Overall, 454 patients were enrolled in the study, and were divided into 2 subgroups: Invasive intraductal papillary mucinous neoplasms (IPMN) (115 cases) and non-IPMN associated adenocarcinoma (339 cases). Compared to invasive IPMN, non-IPMN associated adenocarcinomas are more common in relatively younger patients, have larger tumor size, are more likely to have positive lymph nodes, and are associated with a higher tumor (T) stage and nodal (N) stage, lymphovascular invasion, perineural invasion, tumor recurrence, and a worse PFS and OS. The cohort was predominantly categorized as stage 3 per AJCC 7th edition staging manual, and it’s more evenly distributed based on 8th edition staging manual. T and N staging of both 7th and 8th edition sufficiently stratify PFS and OS in the entire cohort, although dividing into N1 and N2 according to the 8th edition does not show additional stratification. For PDAC arising in IPMN, T staging of the 7th edition and N1/N2 staging of the 8th edition appear to further stratify PFS and OS. For PDAC without an IPMN component, T staging from both versions fails to stratify PFS and OS.

CONCLUSION

The AJCC 8th edition TNM staging system provides even distribution for the T staging, however, it does not provide better risk stratification than previous staging system for distal pancreatic cancer.

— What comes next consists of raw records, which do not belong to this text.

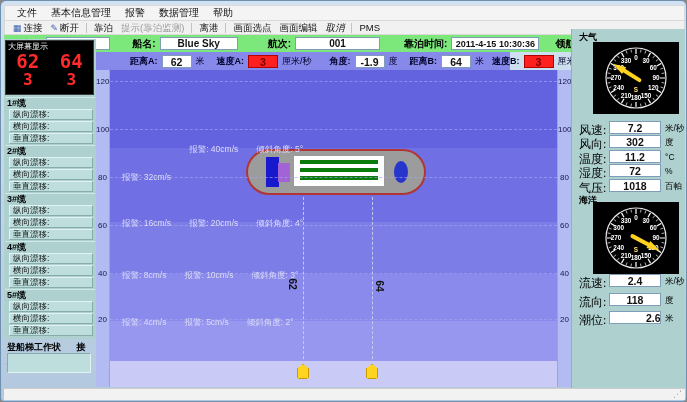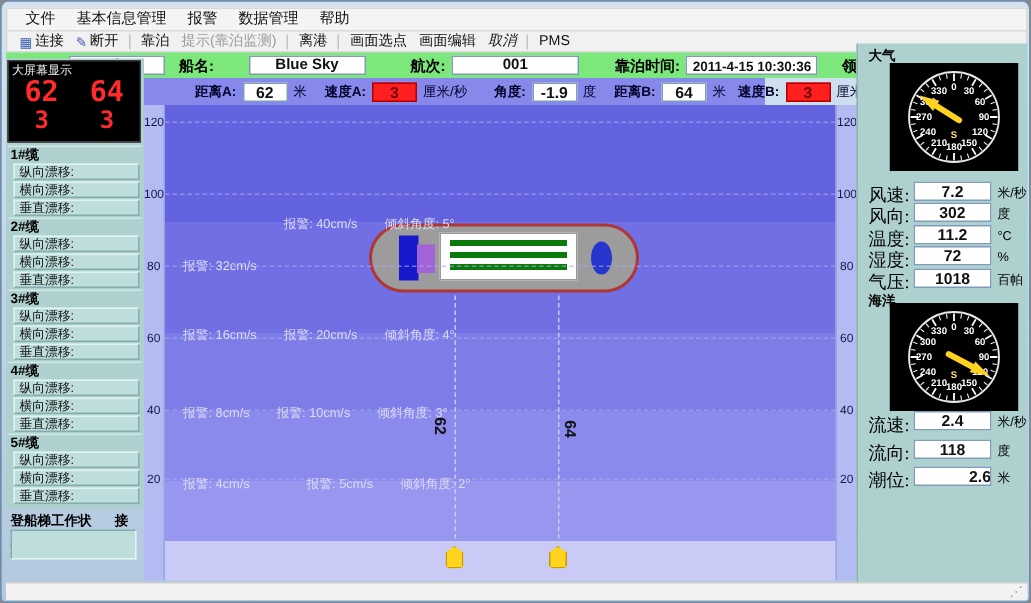--- a/index.html
+++ b/index.html
@@ -128,7 +128,7 @@
         <div class="inf-label">船舶ID:</div>
         <div class="input" style="width: 64px; font-size: 10px;">3</div>
       </div>
-      <div class="inf-field" style="margin-left: 9px; gap: 19px;">
+      <div class="inf-field" style="margin-left: 22px;">
         <div class="inf-label">船名:</div>
         <div class="input" style="width: 78px; font-size: 10px;">Blue Sky</div>
       </div>

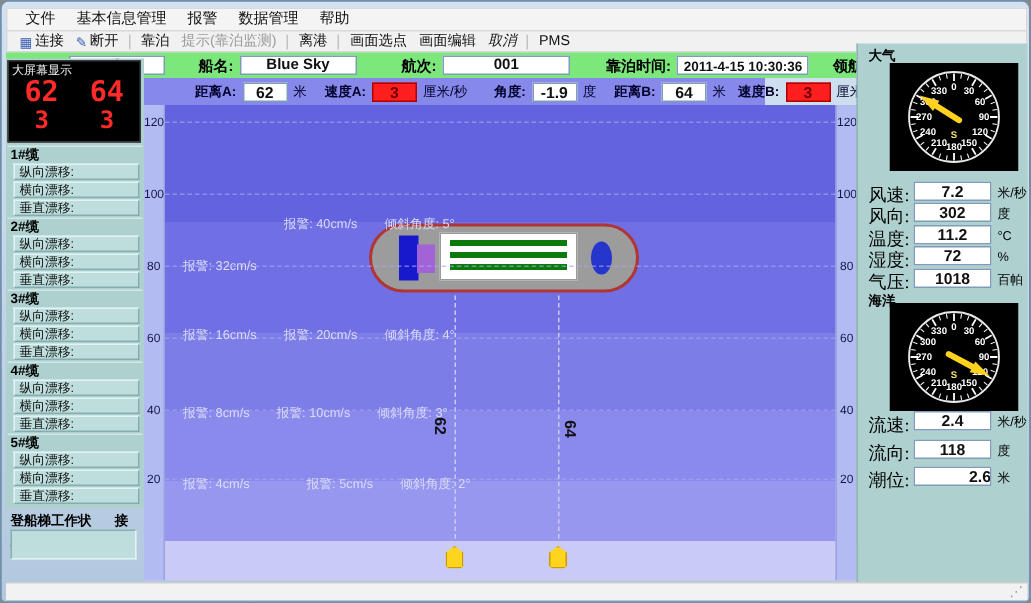--- a/index.html
+++ b/index.html
@@ -277,7 +277,7 @@
       </div>
       <div class="alarmline" style="top: 247px;">
         <div style="display: inline;">报警: 4cm/s</div>
-        <div style="display: inline; margin-left: 20px;">报警: 5cm/s</div>
+        <div style="display: inline;">报警: 5cm/s</div>
         <div style="display: inline;">倾斜角度: 2°</div>
       </div>
       <div class="mline" style="left: 207px;"></div>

Keywords: Pancreatic cancer, Pancreatic ductal adenocarcinoma, Prognosis, Intraductal papillary mucinous neoplasms, Survival, American Joint Committee on Cancer

Core tip: The American Joint Committee on Cancer 8th edition TNM staging system provides even distribution for the T staging, however, it does not provide better risk stratification than previous staging system for distal pancreatic cancer. This study also demonstrates the significant difference of clinical outcome and risk stratification between invasive intraductal papillary mucinous neoplasms and non-intraductal papillary mucinous neoplasms associated pancreatic ductal adenocarcinoma.